- [Work order]: All entries given below are to be returned word for word.

- [Data provided]:
━━━━━━━━━━━━━━━━━━━━
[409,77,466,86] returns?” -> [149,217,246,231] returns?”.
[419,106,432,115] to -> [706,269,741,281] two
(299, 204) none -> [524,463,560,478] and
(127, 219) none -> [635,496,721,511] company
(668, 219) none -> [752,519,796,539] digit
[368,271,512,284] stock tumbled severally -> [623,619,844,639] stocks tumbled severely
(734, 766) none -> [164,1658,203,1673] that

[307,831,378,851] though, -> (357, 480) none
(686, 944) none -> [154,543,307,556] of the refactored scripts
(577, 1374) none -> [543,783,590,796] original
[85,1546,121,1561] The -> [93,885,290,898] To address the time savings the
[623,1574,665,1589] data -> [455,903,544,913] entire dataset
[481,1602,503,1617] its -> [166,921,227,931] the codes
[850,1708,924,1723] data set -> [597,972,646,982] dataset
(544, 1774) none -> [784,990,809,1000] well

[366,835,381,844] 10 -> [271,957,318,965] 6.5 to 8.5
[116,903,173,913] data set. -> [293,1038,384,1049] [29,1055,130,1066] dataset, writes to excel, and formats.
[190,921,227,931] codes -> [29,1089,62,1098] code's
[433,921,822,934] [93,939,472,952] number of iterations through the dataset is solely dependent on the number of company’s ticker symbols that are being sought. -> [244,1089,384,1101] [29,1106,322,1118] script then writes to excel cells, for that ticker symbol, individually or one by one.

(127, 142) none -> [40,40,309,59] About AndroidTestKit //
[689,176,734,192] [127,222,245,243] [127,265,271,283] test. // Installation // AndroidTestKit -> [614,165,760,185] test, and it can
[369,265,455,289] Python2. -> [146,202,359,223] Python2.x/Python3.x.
━━━━━━━━━━━━━━━━━━━━
- [Task response]:
[409,77,466,86] returns?” -> [149,217,246,231] returns?”.
[419,106,432,115] to -> [706,269,741,281] two
(299, 204) none -> [524,463,560,478] and
(127, 219) none -> [635,496,721,511] company
(668, 219) none -> [752,519,796,539] digit
[368,271,512,284] stock tumbled severally -> [623,619,844,639] stocks tumbled severely
(734, 766) none -> [164,1658,203,1673] that

[307,831,378,851] though, -> (357, 480) none
(686, 944) none -> [154,543,307,556] of the refactored scripts
(577, 1374) none -> [543,783,590,796] original
[85,1546,121,1561] The -> [93,885,290,898] To address the time savings the
[623,1574,665,1589] data -> [455,903,544,913] entire dataset
[481,1602,503,1617] its -> [166,921,227,931] the codes
[850,1708,924,1723] data set -> [597,972,646,982] dataset
(544, 1774) none -> [784,990,809,1000] well

[366,835,381,844] 10 -> [271,957,318,965] 6.5 to 8.5
[116,903,173,913] data set. -> [293,1038,384,1049] [29,1055,130,1066] dataset, writes to excel, and formats.
[190,921,227,931] codes -> [29,1089,62,1098] code's
[433,921,822,934] [93,939,472,952] number of iterations through the dataset is solely dependent on the number of company’s ticker symbols that are being sought. -> [244,1089,384,1101] [29,1106,322,1118] script then writes to excel cells, for that ticker symbol, individually or one by one.

(127, 142) none -> [40,40,309,59] About AndroidTestKit //
[689,176,734,192] [127,222,245,243] [127,265,271,283] test. // Installation // AndroidTestKit -> [614,165,760,185] test, and it can
[369,265,455,289] Python2. -> [146,202,359,223] Python2.x/Python3.x.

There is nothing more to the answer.